Mme le ministre de la jeunesse

Comme la clandestinité de cette jeunesse forcée à fuire la misère du pays ( sans emploi, corruption à ciel ouvert, bradage des ressources…), ma conscience me dicte d’user de mon mur afin de m’adresser à vous.
Dors et déjà, excusez ma condescendance tout en sachant ce le seul canevas d’expression qui m’est offert.

Mme le ministre
Que pensez vous de cette situation chaotique,
Vous gérez un ministère purement politique et qui n’est que le reflet d’une vision médiocre à la hauteur de son prestataire?
Que pensez vous des départs massifs d’immigrants clandestins (1521) cette semaine déjà arrivés à destination en Espagne et dont certains, leurs habits et chaussures sont difficilement repoussés par les vagues mélancoliques de la méditerranée.

Que dites vous de votre politique d’emploi dont ne bénéficient que le cercle des privilégiés jeunes du parti au pouvoir qui laisse sur les carreaux des milliers de jeunes nécessiteux?
Il vous suffit pourtant d’un simple clin d’oeil sur le tableau sombre de l’OIT et d’autres statistiques d’ailleurs (ARAA) pour vous apercevoir de cette facheuse mascarade de politicards de poudre aux yeux àces jeunes qui arpantent sans pitié les couloirs sombres et chaotique de la méditerranée à la recherche de pitance.

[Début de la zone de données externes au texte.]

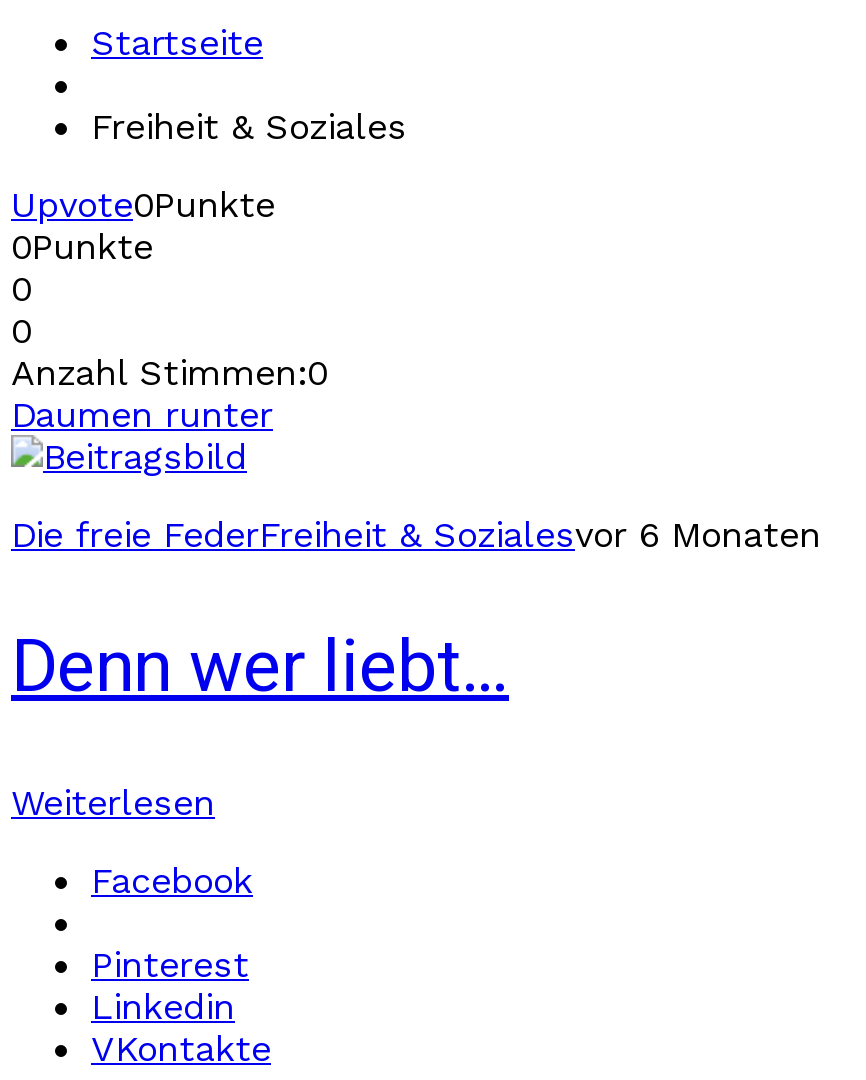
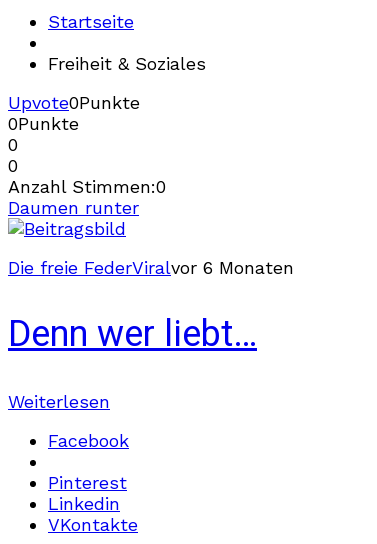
- Die freie FederFreiheit & Sozialesvor 6 Monaten
+ Die freie FederViralvor 6 Monaten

C’est vrai que le président a beaucoup investi dans des politiques publiques de développement et dans plusieurs secteurs
Mais le même gouvernement du Sénégal que vous avez l’insigne honneur de représenter en tant que  » ministre de la jeunesse  » devrait davantage s’interroger sur l’échec de ses manoeuvres non pas en ré ajustant vos programmes à l’endroit de cette vaillante jeunesse mais surtout en trouvant mieux que vous, puisque jusque-là vous avez lamentablement échoué.
Nul doute Mme le ministre,

Il ne suffit pas de vanter les prouesse du président de la République dans les ondes sonores qui obscurcissent les réalités vexatoires de notre pays ni de remettre un bandage sur la plaie mais de soigner la plaie en tant telle.

La jeunesse de notre pays souffre, vous devriez aussi Mme le ministre souffrir à leur coté. Car le programme de leur bien-être se trouve entre vos mains.